The open adoption relationship is incredibly unique. There are no two alike. There’s no guidebook. No rules. No map. The relationship feels fragile and yet, so deeply rooted (and growing).
In essence, it’s like no other relationship.
Twelve years ago, we said yes to open adoption. Originally, we had swiftly marked “semi open” on our adoption paperwork. It felt safe, like a compromise.
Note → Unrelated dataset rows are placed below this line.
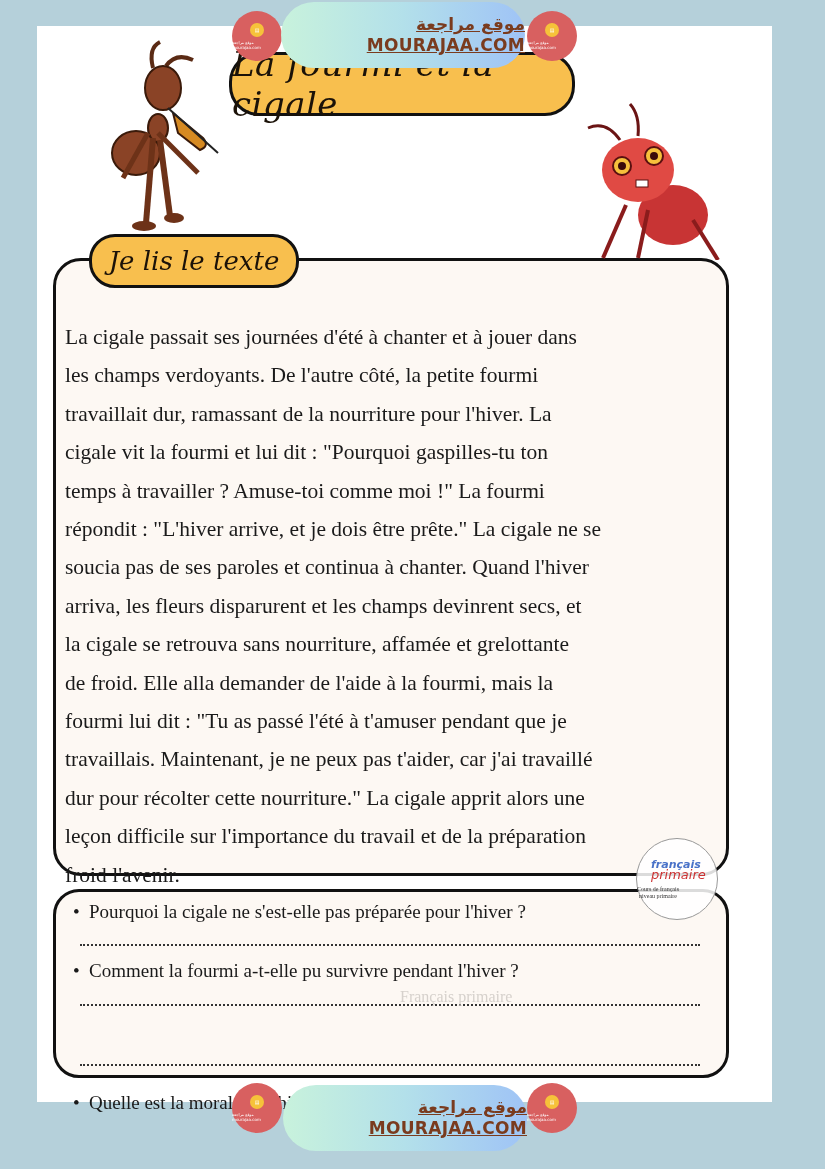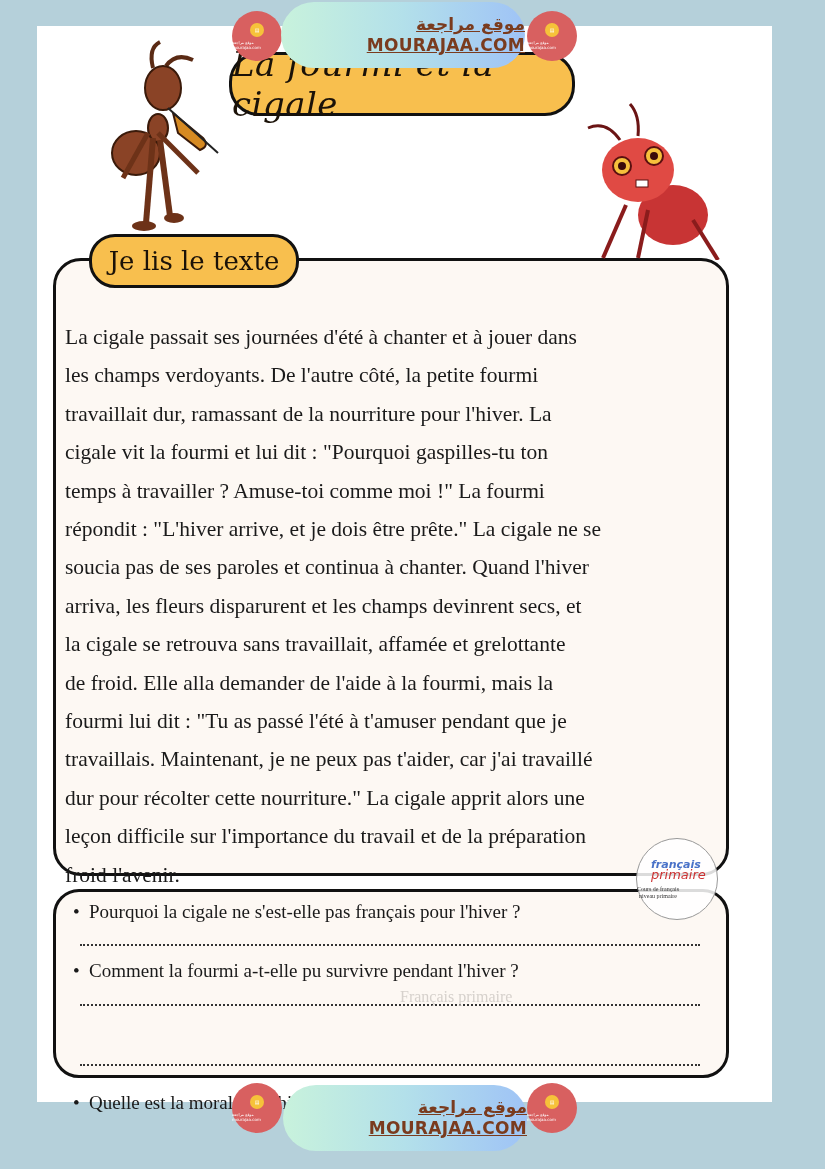--- a/index.html
+++ b/index.html
@@ -58,7 +58,7 @@
     display:flex; align-items:center; justify-content:center; z-index:2;
   }
   .section-pill span {
-    font-family:"DejaVu Serif", serif; font-size:26px; color:#1b1208;
+    font-family:"DejaVu Serif", serif; font-style:italic; font-size:26px; color:#1b1208;
   }
   .story {
     position:absolute; left:65px; top:285px; width:660px;

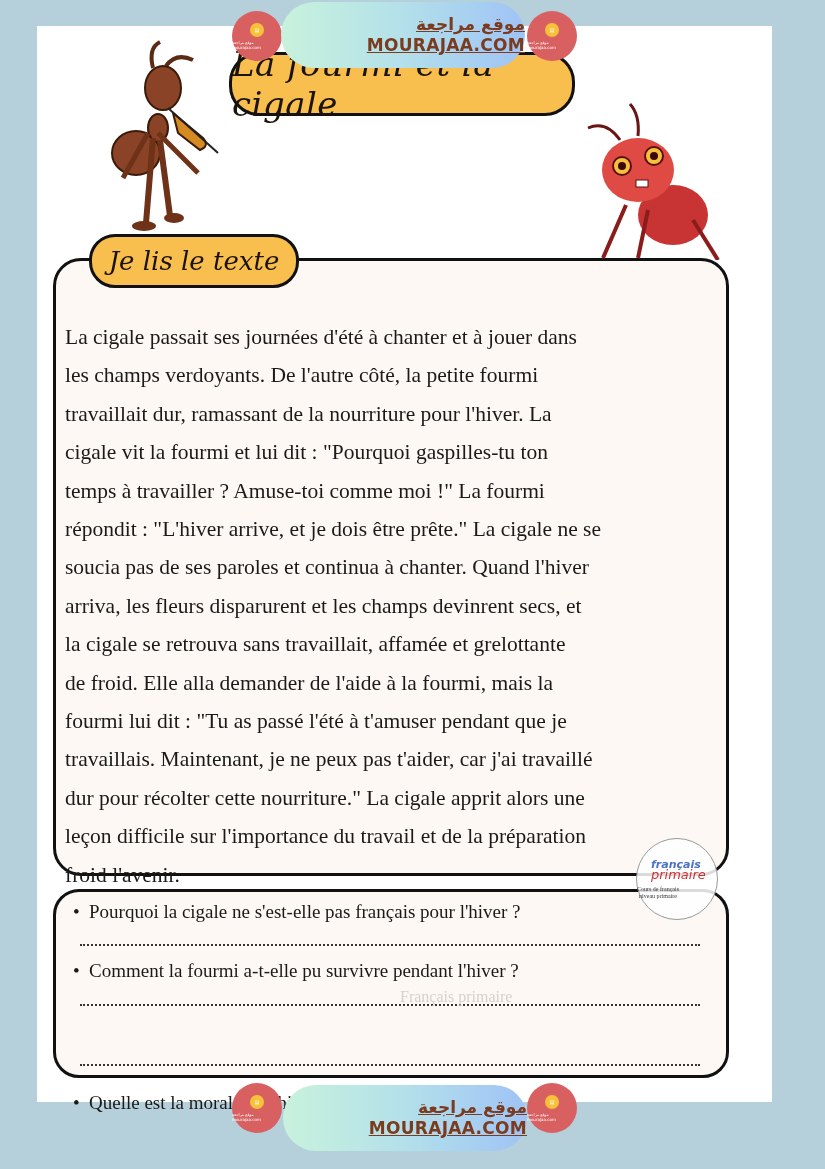--- a/index.html
+++ b/index.html
@@ -159,7 +159,7 @@
   <div>répondit : "L'hiver arrive, et je dois être prête." La cigale ne se</div>
   <div>soucia pas de ses paroles et continua à chanter. Quand l'hiver</div>
   <div>arriva, les fleurs disparurent et les champs devinrent secs, et</div>
-  <div>la cigale se retrouva sans travaillait, affamée et grelottante</div>
+  <div>la cigale se retrouva sans nourriture, affamée et grelottante</div>
   <div>de froid. Elle alla demander de l'aide à la fourmi, mais la</div>
   <div>fourmi lui dit : "Tu as passé l'été à t'amuser pendant que je</div>
   <div>travaillais. Maintenant, je ne peux pas t'aider, car j'ai travaillé</div>

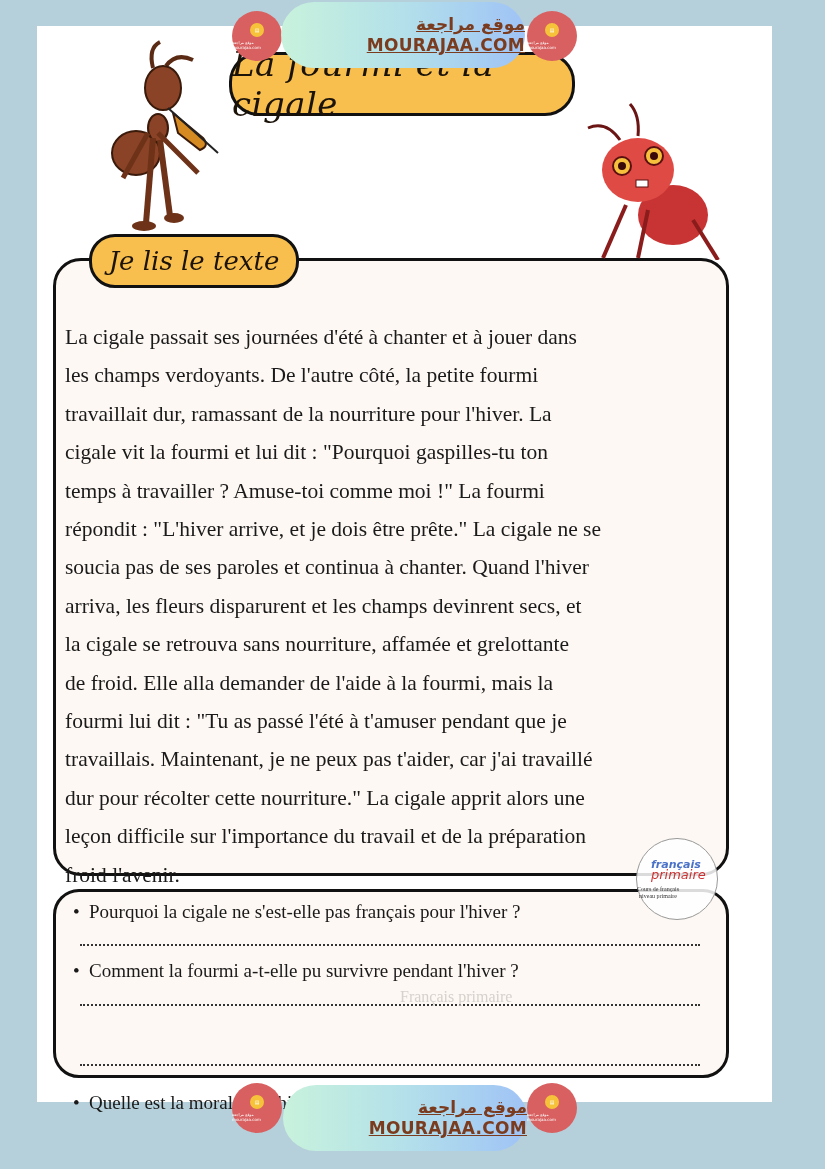--- a/index.html
+++ b/index.html
@@ -170,7 +170,7 @@
 
 <div class="q-box"></div>
 <div class="q-item" style="top:901px;">
-  <span class="bullet">•</span><span>Pourquoi la cigale ne s'est-elle pas français pour l'hiver ?</span>
+  <span class="bullet">•</span><span>Pourquoi la cigale ne s'est-elle pas préparée pour l'hiver ?</span>
 </div>
 <div class="dots" style="top:944px;"></div>
 <div class="q-item" style="top:960px;">

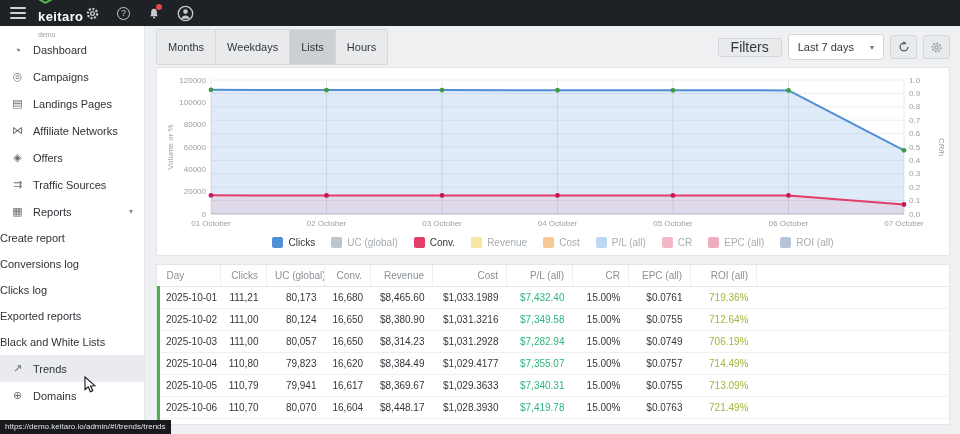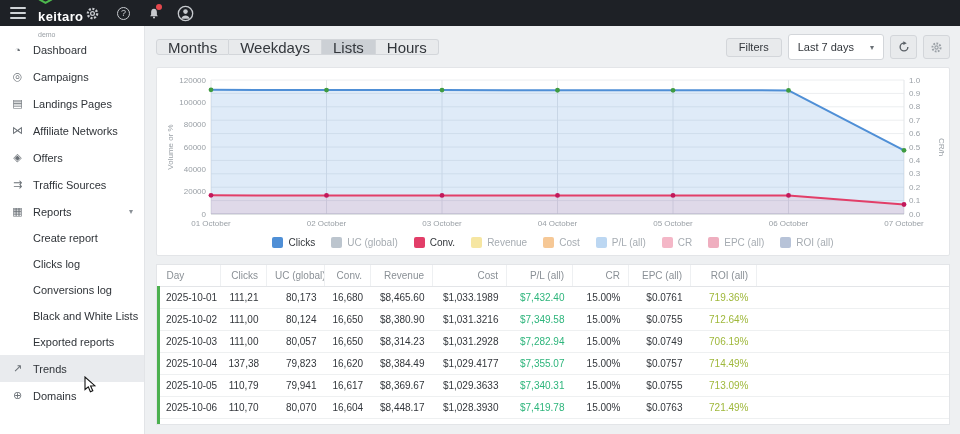--- a/index.html
+++ b/index.html
@@ -42,7 +42,7 @@
     display:flex; flex-direction:column; gap:8px; overflow:hidden; }
   .toolbar { display:flex; align-items:center; height:24px; flex:0 0 24px; }
   .tabs { display:flex; }
-  .tab { height:16px; padding:0 11px; font-size:15px; color:#33373c; background:#e8eaec;
+  .tab { height:36px; padding:0 11px; font-size:11px; color:#33373c; background:#e8eaec;
     border:1px solid #d3d6da; border-left-width:0; display:flex; align-items:center; cursor:pointer; }
   .tab:first-child { border-left-width:1px; border-radius:3px 0 0 3px; }
   .tab:last-child { border-radius:0 3px 3px 0; }

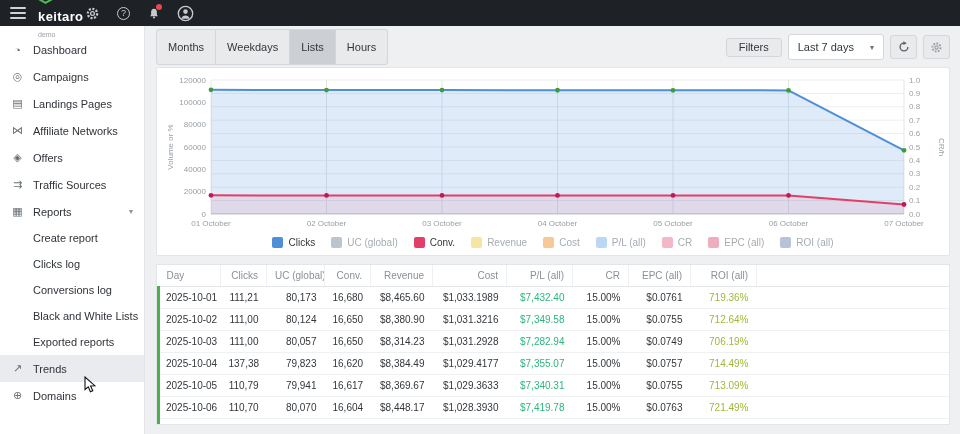--- a/index.html
+++ b/index.html
@@ -48,7 +48,7 @@
   .tab:last-child { border-radius:0 3px 3px 0; }
   .tab.active { background:#ccd0d5; }
   .toolbar-right { margin-left:auto; display:flex; gap:6px; align-items:center; }
-  .btn { height:19px; padding:0 12px; font-size:11px; background:#e8eaec; border:1px solid #d3d6da;
+  .btn { height:19px; padding:0 12px; font-size:14px; background:#e8eaec; border:1px solid #d3d6da;
     border-radius:3px; display:flex; align-items:center; color:#33373c; cursor:pointer; }
   .select { height:24px; background:#ffffff; border:1px solid #d3d6da; border-radius:3px;
     display:flex; align-items:center; gap:16px; padding:12px 9px; font-size:11px; color:#33373c; cursor:pointer; }

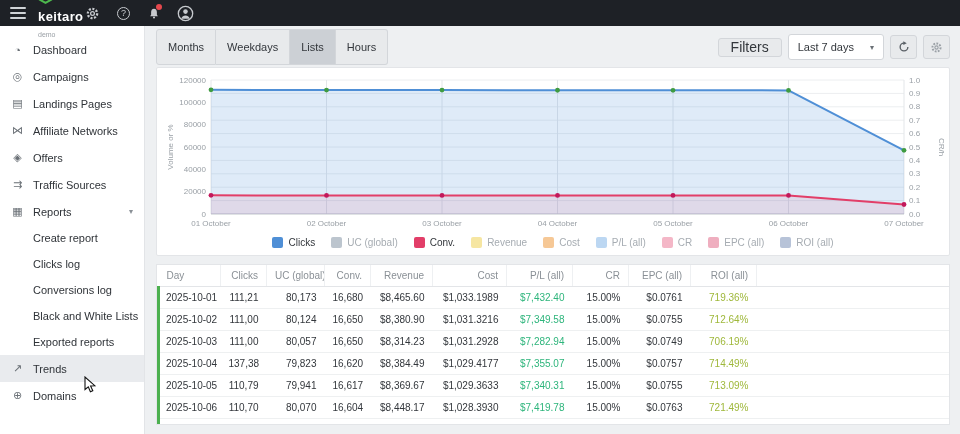--- a/index.html
+++ b/index.html
@@ -34,7 +34,7 @@
   .side-item.active { background:#e9ebee; }
   .side-icon { width:13px; text-align:center; color:#6a7076; font-size:11px; flex:0 0 13px; }
   .side-chevron { margin-left:auto; color:#8a9096; font-size:8px; }
-  .side-subitem { height:26px; line-height:26px; padding-left:33px; font-size:11px; color:#2f3338;
+  .side-subitem { height:26px; line-height:26px; font-size:11px; color:#2f3338;
     cursor:pointer; white-space:nowrap; }
 
   

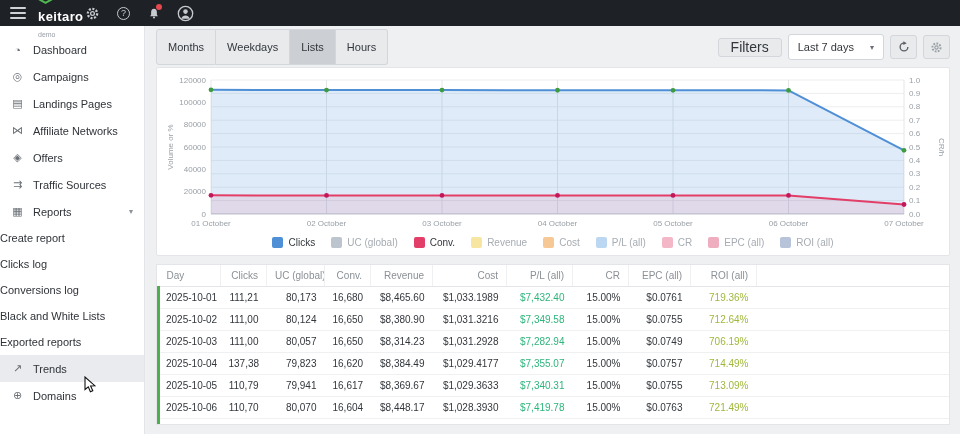--- a/index.html
+++ b/index.html
@@ -157,8 +157,8 @@
           <span class="side-chevron">▾</span>
         </div>
         <div class="side-subitem">Create report</div>
+        <div class="side-subitem">Conversions log</div>
         <div class="side-subitem">Clicks log</div>
-        <div class="side-subitem">Conversions log</div>
         <div class="side-subitem">Black and White Lists</div>
         <div class="side-subitem">Exported reports</div>
         <div class="side-item active">

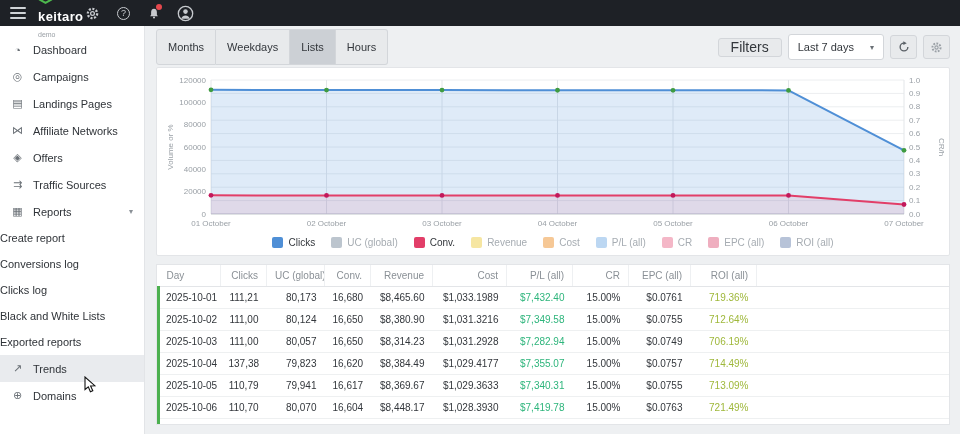--- a/index.html
+++ b/index.html
@@ -159,8 +159,8 @@
         <div class="side-subitem">Create report</div>
         <div class="side-subitem">Conversions log</div>
         <div class="side-subitem">Clicks log</div>
+        <div class="side-subitem">Exported reports</div>
         <div class="side-subitem">Black and White Lists</div>
-        <div class="side-subitem">Exported reports</div>
         <div class="side-item active">
           <span class="side-icon">↗</span>
           <span class="side-label">Trends</span>

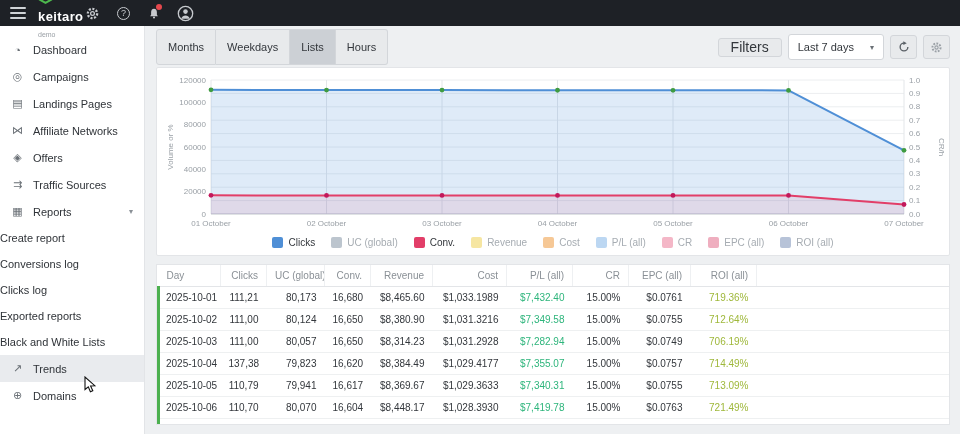--- a/index.html
+++ b/index.html
@@ -380,7 +380,7 @@
             </tr>
             <tr>
               <td class="day">2025-10-04</td>
-              <td class="num">137,38</td>
+              <td class="num">110,80</td>
               <td class="num">79,823</td>
               <td class="num">16,620</td>
               <td class="num">$8,384.49</td>

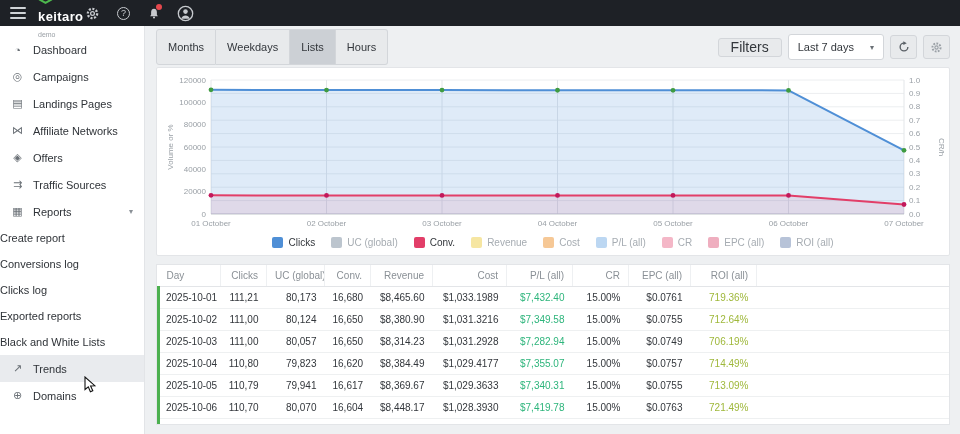--- a/index.html
+++ b/index.html
@@ -439,6 +439,7 @@
     <path d="M1 1 L1 13.5 L4.3 10.8 L6.4 15.8 L8.8 14.8 L6.6 9.9 L10.8 9.7 Z" fill="#ffffff" stroke="#111111" stroke-width="1.1"></path>
   </svg>
 
+  <div class="statusbar">https://demo.keitaro.io/admin/#!/trends/trends</div>
 </div>
 
 </body></html>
We would provide updates via the adoption agency to our child’s birth parents, but we wouldn’t be faced with uncomfortable visits, phone calls, or texting. We’d live our life, and they would live theirs.
Looking back, I know we made that choice for two reasons. The first, if I’m honest, was selfishness. We wanted our child to be OUR child. We didn’t want to “share.” The second reason was ignorance. We simply didn’t have a good understanding of why open adoption was important and how we could make it work.
But our commitment to a semi open adoption was abruptly changed the day we were on our way to court to gain custody of our first child. The social worker called to say our daughter’s birth mother did want to meet us after all, and she’d be waiting for us at the court house.
It felt a lot like Hide and Go Seek when children chant, “Ready or not! Here I come!”
Of course, we couldn’t and wouldn’t say no to meeting our daughter’s birth mother. And upon meeting her and putting our arms around her, we knew the idea of a semi-open adoption was just that: an idea.
A decade later, we have four kids and four open adoptions. The road has been anything but easy. In fact, openness in an adoption is a lot like adoption itself: complicated, bittersweet, ever-changing.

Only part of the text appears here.